__What to work on__: Within the records below, find the line with "column Check |" and the line with "439.181/WEX | Check: 24 -> 21", then reproduce exactly those two lines and all lines between them, without any picture.

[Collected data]
○ ○ ○ ○ ○ ○ ○

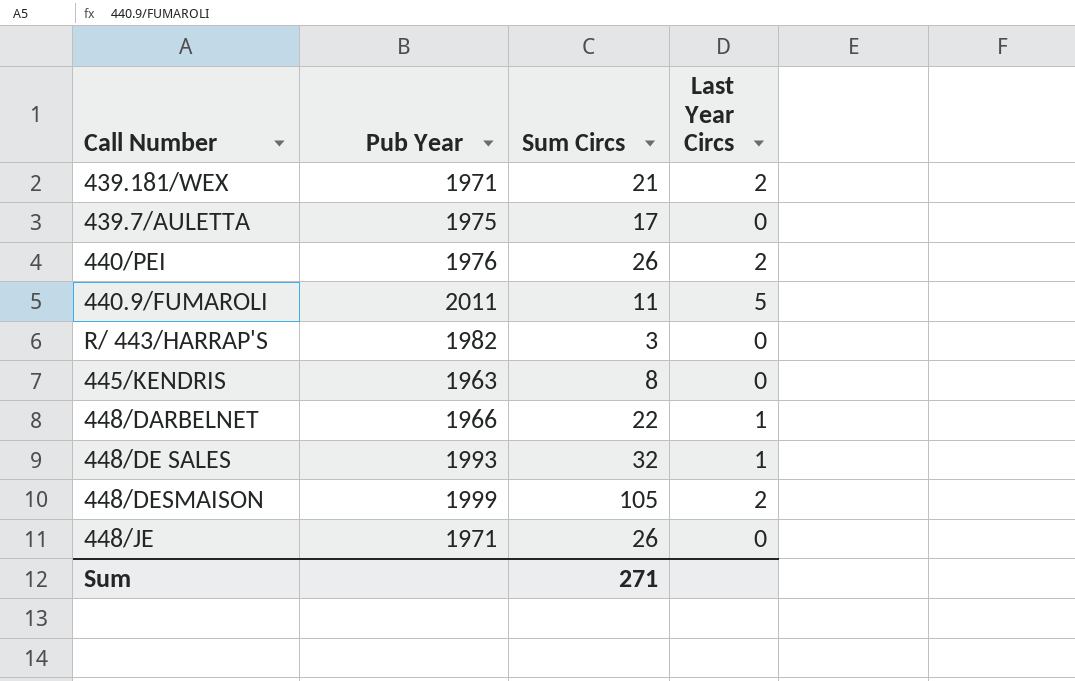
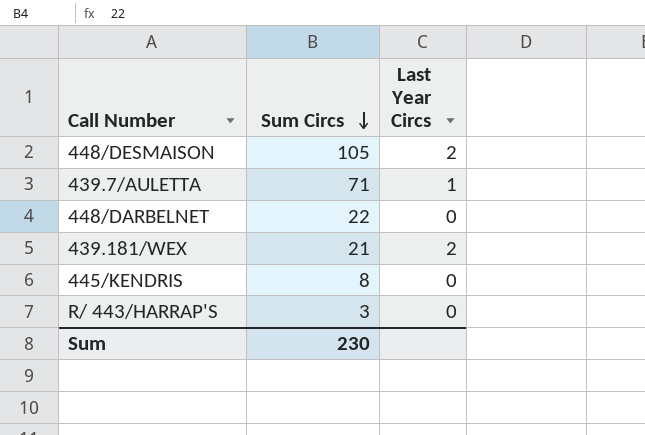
row order: none -> Sum Circs descending
column Pub Year | position: 2 -> none
row 440/PEI: 1976 | 26 | 2 -> none
row 440.9/FUMAROLI: 2011 | 11 | 5 -> none
row 448/DE SALES: 1993 | 32 | 1 -> none
row 448/JE: 1971 | 26 | 0 -> none
439.7/AULETTA | Sum Circs: 17 -> 71
439.7/AULETTA | Last Year Circs: 0 -> 1
448/DARBELNET | Last Year Circs: 1 -> 0
Sum | Sum Circs: 271 -> 230

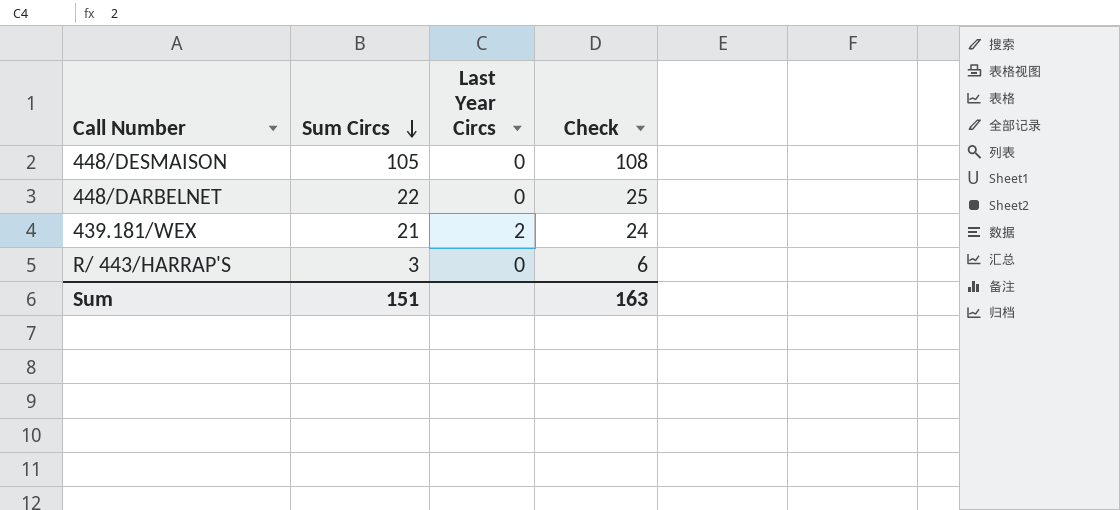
column Check | formula: none -> [Sum Circs] + 3
row 439.7/AULETTA: 71 | 1 -> none
row 445/KENDRIS: 8 | 0 -> none
448/DESMAISON | Last Year Circs: 2 -> 0
Sum | Sum Circs: 230 -> 151

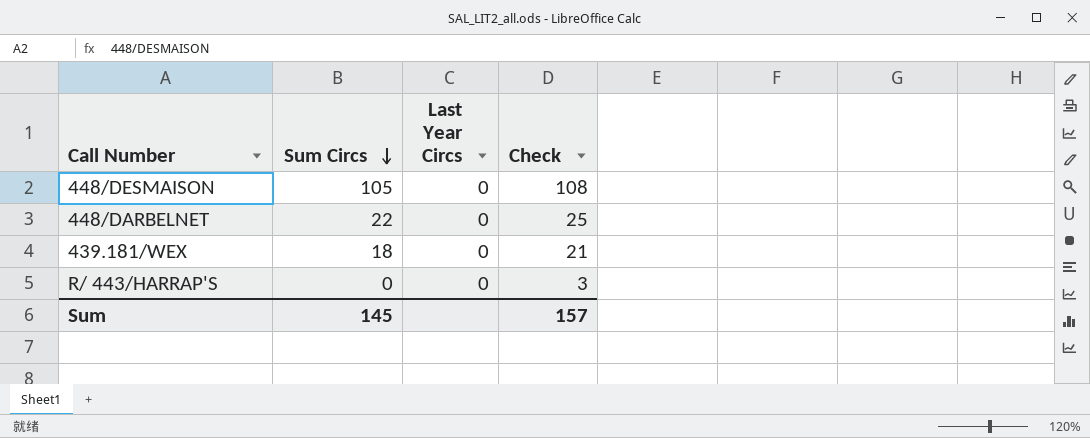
439.181/WEX | Sum Circs: 21 -> 18
439.181/WEX | Last Year Circs: 2 -> 0
439.181/WEX | Check: 24 -> 21
R/ 443/HARRAP'S | Sum Circs: 3 -> 0
R/ 443/HARRAP'S | Check: 6 -> 3
Sum | Sum Circs: 151 -> 145
Sum | Check: 163 -> 157

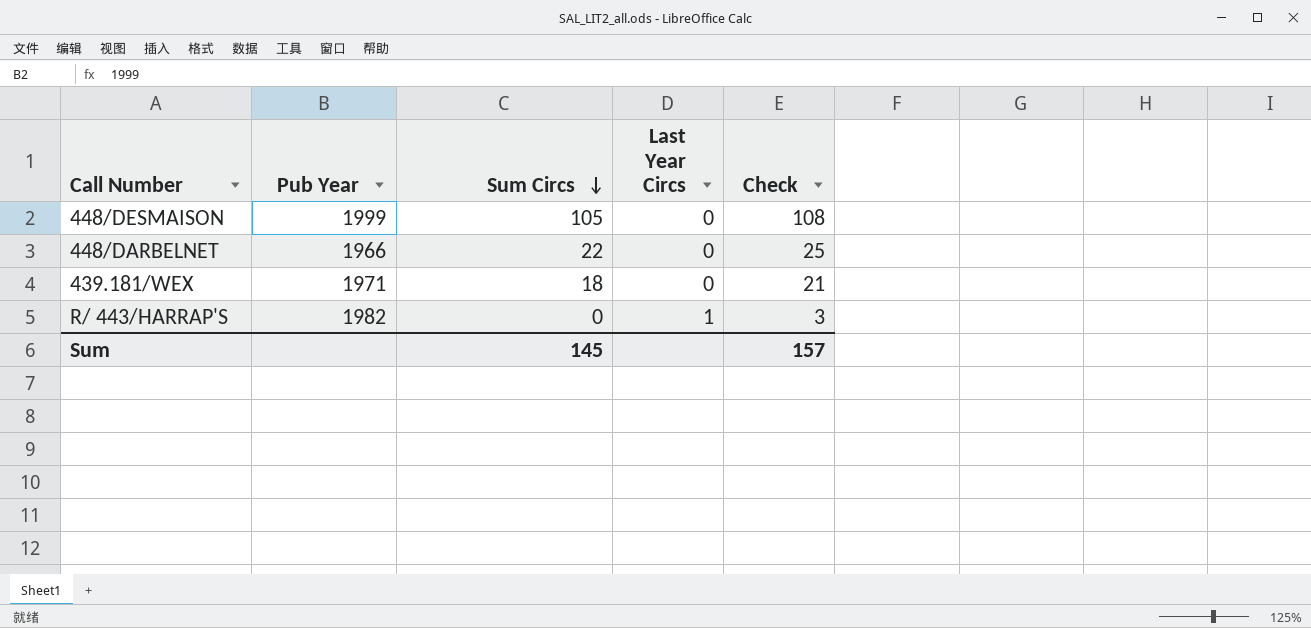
column Pub Year | position: none -> 2
R/ 443/HARRAP'S | Last Year Circs: 0 -> 1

○ ○ ○ ○ ○ ○ ○

__Response to this exercise__:
column Check | formula: none -> [Sum Circs] + 3
row 439.7/AULETTA: 71 | 1 -> none
row 445/KENDRIS: 8 | 0 -> none
448/DESMAISON | Last Year Circs: 2 -> 0
Sum | Sum Circs: 230 -> 151

439.181/WEX | Sum Circs: 21 -> 18
439.181/WEX | Last Year Circs: 2 -> 0
439.181/WEX | Check: 24 -> 21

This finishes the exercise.